What the task requires
Would you write out the entries again, exactly as they are, but without images?

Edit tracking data
◆ ◆ ◆ ◆ ◆ ◆ ◆

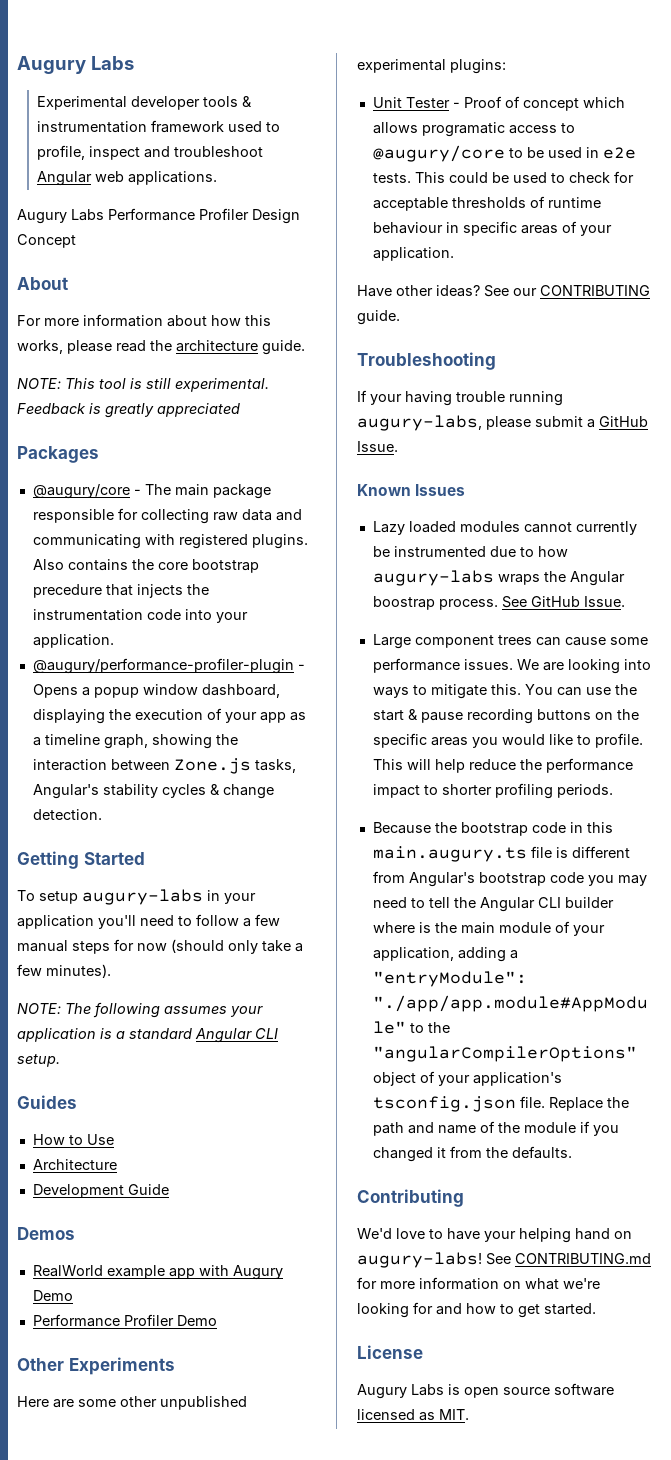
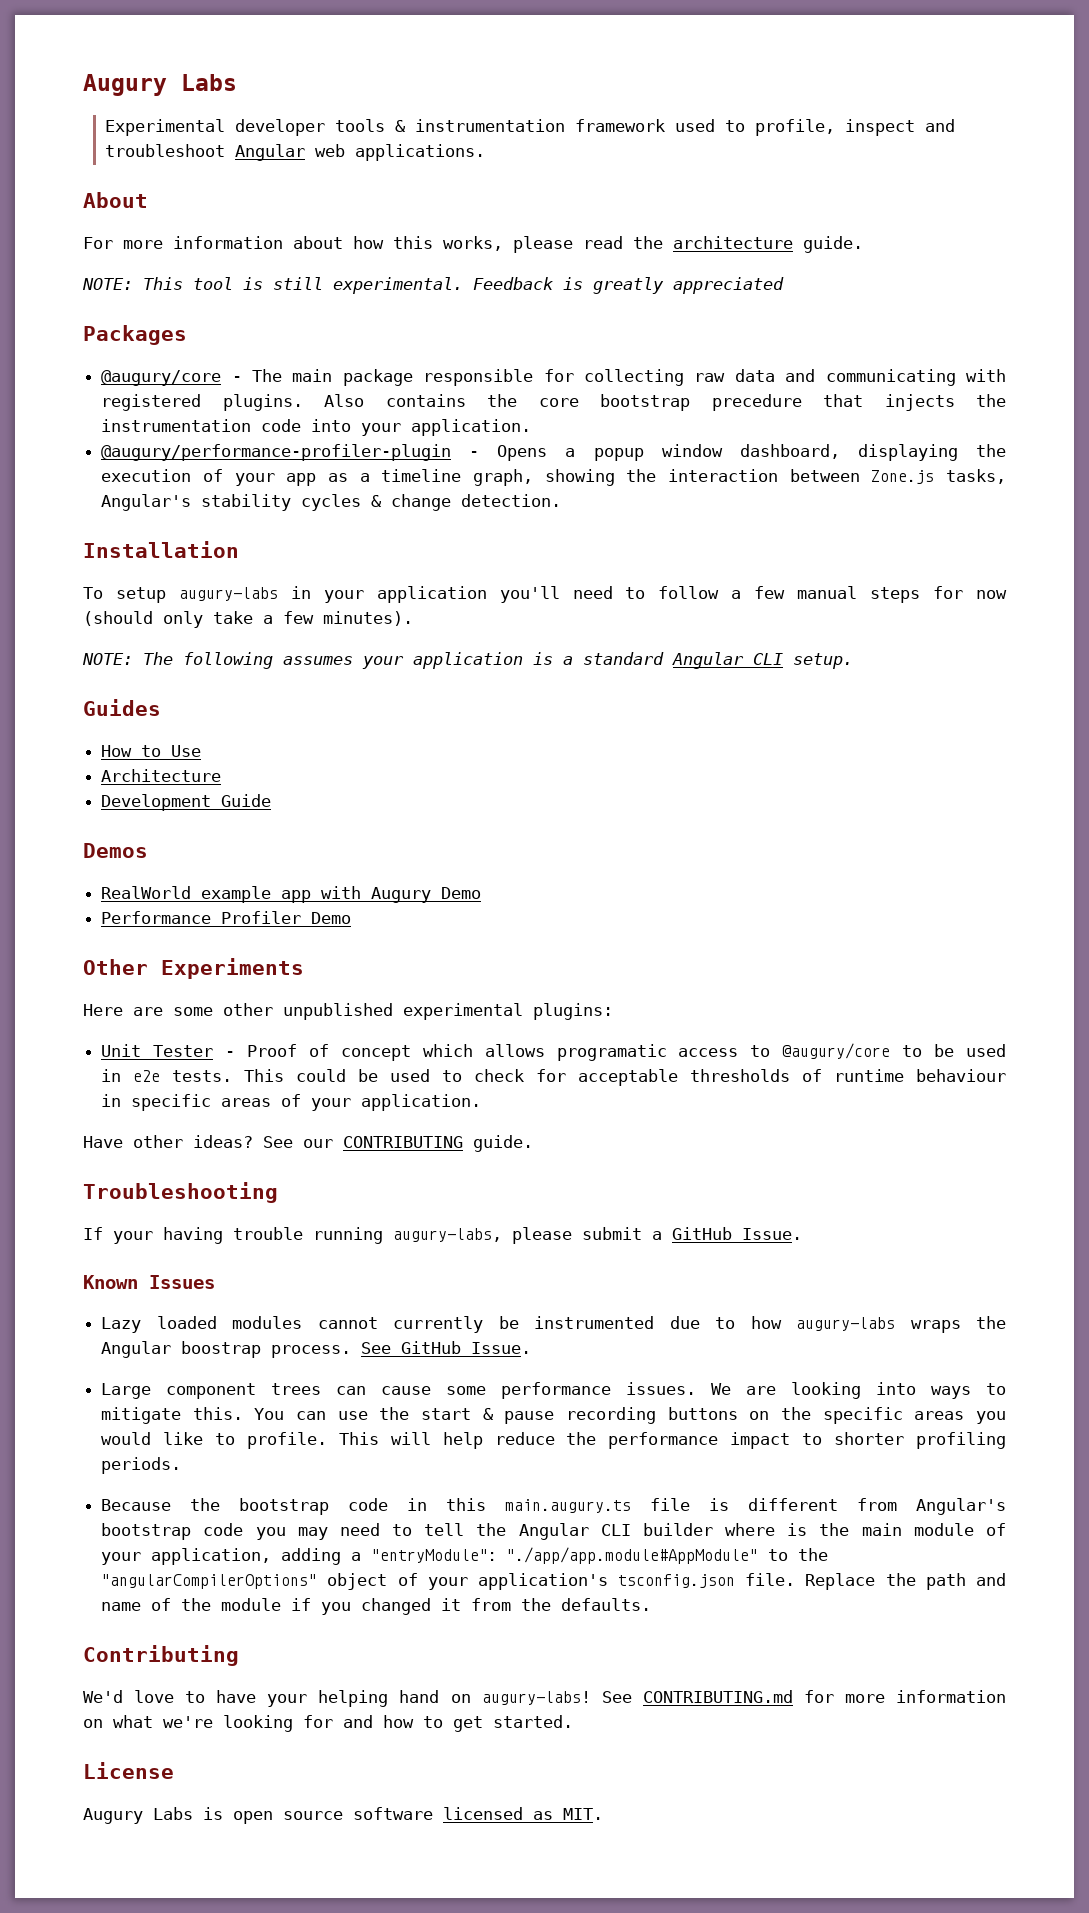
[17,208,300,224] [17,234,76,248] // Augury Labs Performance Profiler Design Concept -> (485, 152) none
[17,851,145,869] Getting Started -> [83,541,239,558] Installation

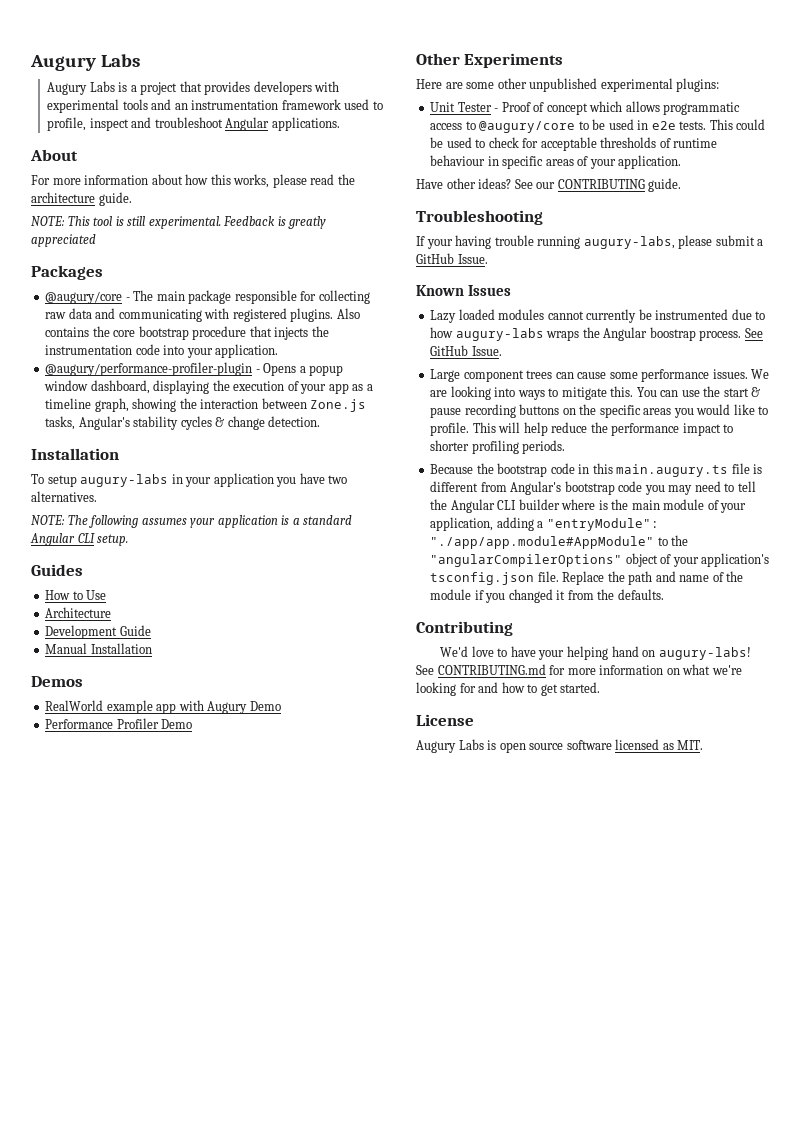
[104,119,406,136] Experimental developer tools & -> [47,81,340,95] [47,99,188,113] Augury Labs is a project that provides developers with experimental tools and an
[314,144,345,157] web -> (270, 124) none
[711,394,802,411] precedure -> [192,326,247,340] procedure
[499,586,1007,603] [83,611,413,628] you'll need to follow a few manual steps for now (should only take a few minutes). -> [276,473,348,487] [31,491,97,502] you have two alternatives.
(272, 800) none -> [45,643,152,654] // Manual Installation
[556,1044,667,1061] programatic -> [663,102,741,115] programmatic

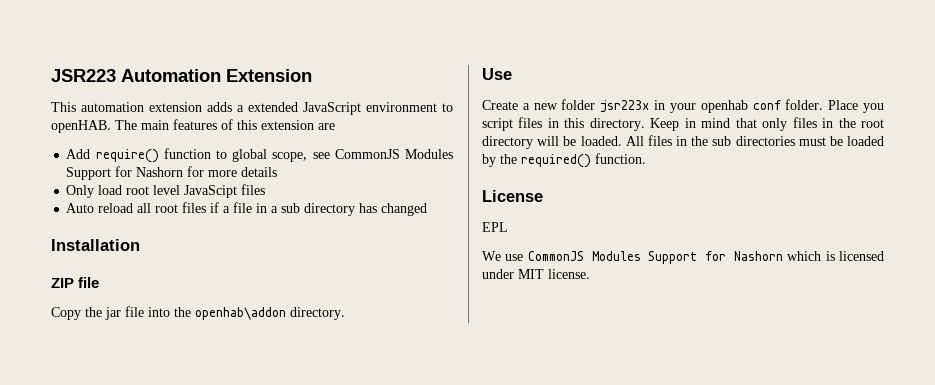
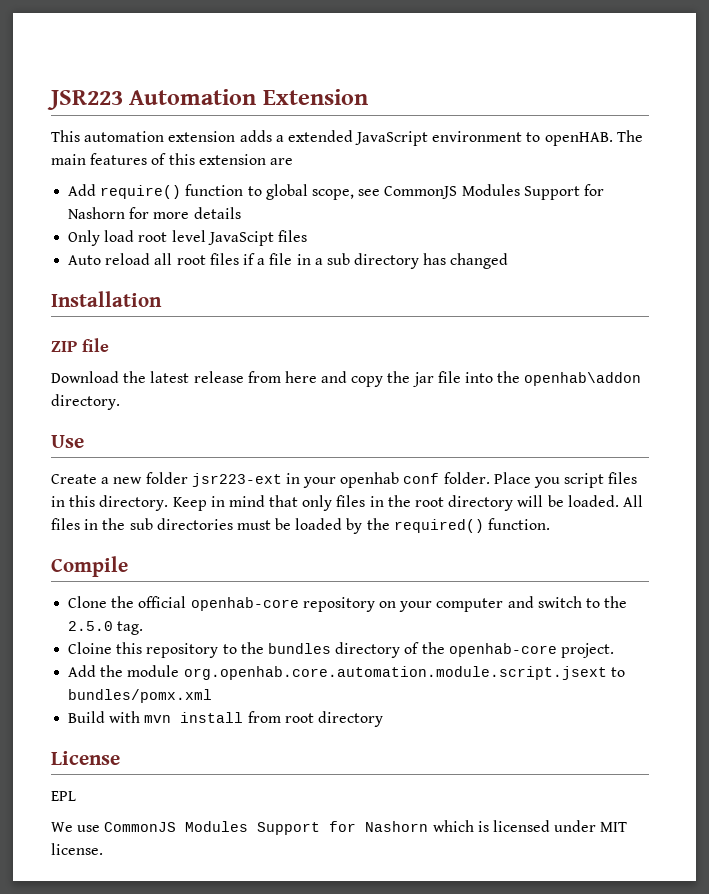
[51,307,81,320] Copy -> [51,371,384,387] Download the latest release from here and copy
[600,100,650,113] jsr223x -> [191,473,282,487] jsr223-ext
(646, 158) none -> [51,556,128,577] [68,596,628,612] [68,621,144,635] [68,642,614,658] [68,665,625,680] [68,689,213,703] [68,711,383,727] // Compile // Clone the official openhab-core repository on your computer and switch to the 2.5.0 tag. // Cloine this repository to the bundles directory of the openhab-core project. // Add the module org.openhab.core.automation.module.script.jsext to bundles/pomx.xml // Build with mvn install from root directory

◆ ◆ ◆ ◆ ◆ ◆ ◆

Result
[17,208,300,224] [17,234,76,248] // Augury Labs Performance Profiler Design Concept -> (485, 152) none
[17,851,145,869] Getting Started -> [83,541,239,558] Installation

[104,119,406,136] Experimental developer tools & -> [47,81,340,95] [47,99,188,113] Augury Labs is a project that provides developers with experimental tools and an
[314,144,345,157] web -> (270, 124) none
[711,394,802,411] precedure -> [192,326,247,340] procedure
[499,586,1007,603] [83,611,413,628] you'll need to follow a few manual steps for now (should only take a few minutes). -> [276,473,348,487] [31,491,97,502] you have two alternatives.
(272, 800) none -> [45,643,152,654] // Manual Installation
[556,1044,667,1061] programatic -> [663,102,741,115] programmatic

[51,307,81,320] Copy -> [51,371,384,387] Download the latest release from here and copy
[600,100,650,113] jsr223x -> [191,473,282,487] jsr223-ext
(646, 158) none -> [51,556,128,577] [68,596,628,612] [68,621,144,635] [68,642,614,658] [68,665,625,680] [68,689,213,703] [68,711,383,727] // Compile // Clone the official openhab-core repository on your computer and switch to the 2.5.0 tag. // Cloine this repository to the bundles directory of the openhab-core project. // Add the module org.openhab.core.automation.module.script.jsext to bundles/pomx.xml // Build with mvn install from root directory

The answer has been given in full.